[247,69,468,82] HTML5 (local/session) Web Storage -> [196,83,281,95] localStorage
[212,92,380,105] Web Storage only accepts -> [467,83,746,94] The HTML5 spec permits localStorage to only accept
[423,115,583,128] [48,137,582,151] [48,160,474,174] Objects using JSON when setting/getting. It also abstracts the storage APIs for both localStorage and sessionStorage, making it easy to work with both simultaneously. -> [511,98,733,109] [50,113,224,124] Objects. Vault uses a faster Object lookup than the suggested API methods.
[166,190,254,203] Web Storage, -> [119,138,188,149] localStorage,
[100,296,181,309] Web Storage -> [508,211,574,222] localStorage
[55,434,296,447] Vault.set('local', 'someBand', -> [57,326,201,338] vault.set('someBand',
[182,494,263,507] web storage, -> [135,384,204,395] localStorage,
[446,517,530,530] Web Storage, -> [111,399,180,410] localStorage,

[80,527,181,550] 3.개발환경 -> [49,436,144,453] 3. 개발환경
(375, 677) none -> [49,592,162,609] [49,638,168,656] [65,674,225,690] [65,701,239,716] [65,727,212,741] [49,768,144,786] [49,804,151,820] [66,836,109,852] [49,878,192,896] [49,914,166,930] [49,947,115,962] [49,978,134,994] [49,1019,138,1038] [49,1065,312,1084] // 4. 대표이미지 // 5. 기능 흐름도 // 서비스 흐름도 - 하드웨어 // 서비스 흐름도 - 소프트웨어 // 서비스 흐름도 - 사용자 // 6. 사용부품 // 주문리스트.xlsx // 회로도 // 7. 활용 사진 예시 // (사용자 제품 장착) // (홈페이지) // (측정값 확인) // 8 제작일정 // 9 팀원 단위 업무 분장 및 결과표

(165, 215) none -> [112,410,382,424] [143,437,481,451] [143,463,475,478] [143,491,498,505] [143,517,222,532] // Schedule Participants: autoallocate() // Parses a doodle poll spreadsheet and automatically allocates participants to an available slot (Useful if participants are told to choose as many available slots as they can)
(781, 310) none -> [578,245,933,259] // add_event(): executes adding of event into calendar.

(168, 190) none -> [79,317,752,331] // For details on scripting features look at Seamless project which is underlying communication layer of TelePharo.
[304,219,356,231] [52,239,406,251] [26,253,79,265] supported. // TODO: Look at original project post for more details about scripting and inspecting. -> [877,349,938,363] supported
******************************
== Task description ==
Repeat the entries word for word. Skip none of them.

== Task result ==
[247,69,468,82] HTML5 (local/session) Web Storage -> [196,83,281,95] localStorage
[212,92,380,105] Web Storage only accepts -> [467,83,746,94] The HTML5 spec permits localStorage to only accept
[423,115,583,128] [48,137,582,151] [48,160,474,174] Objects using JSON when setting/getting. It also abstracts the storage APIs for both localStorage and sessionStorage, making it easy to work with both simultaneously. -> [511,98,733,109] [50,113,224,124] Objects. Vault uses a faster Object lookup than the suggested API methods.
[166,190,254,203] Web Storage, -> [119,138,188,149] localStorage,
[100,296,181,309] Web Storage -> [508,211,574,222] localStorage
[55,434,296,447] Vault.set('local', 'someBand', -> [57,326,201,338] vault.set('someBand',
[182,494,263,507] web storage, -> [135,384,204,395] localStorage,
[446,517,530,530] Web Storage, -> [111,399,180,410] localStorage,

[80,527,181,550] 3.개발환경 -> [49,436,144,453] 3. 개발환경
(375, 677) none -> [49,592,162,609] [49,638,168,656] [65,674,225,690] [65,701,239,716] [65,727,212,741] [49,768,144,786] [49,804,151,820] [66,836,109,852] [49,878,192,896] [49,914,166,930] [49,947,115,962] [49,978,134,994] [49,1019,138,1038] [49,1065,312,1084] // 4. 대표이미지 // 5. 기능 흐름도 // 서비스 흐름도 - 하드웨어 // 서비스 흐름도 - 소프트웨어 // 서비스 흐름도 - 사용자 // 6. 사용부품 // 주문리스트.xlsx // 회로도 // 7. 활용 사진 예시 // (사용자 제품 장착) // (홈페이지) // (측정값 확인) // 8 제작일정 // 9 팀원 단위 업무 분장 및 결과표

(165, 215) none -> [112,410,382,424] [143,437,481,451] [143,463,475,478] [143,491,498,505] [143,517,222,532] // Schedule Participants: autoallocate() // Parses a doodle poll spreadsheet and automatically allocates participants to an available slot (Useful if participants are told to choose as many available slots as they can)
(781, 310) none -> [578,245,933,259] // add_event(): executes adding of event into calendar.

(168, 190) none -> [79,317,752,331] // For details on scripting features look at Seamless project which is underlying communication layer of TelePharo.
[304,219,356,231] [52,239,406,251] [26,253,79,265] supported. // TODO: Look at original project post for more details about scripting and inspecting. -> [877,349,938,363] supported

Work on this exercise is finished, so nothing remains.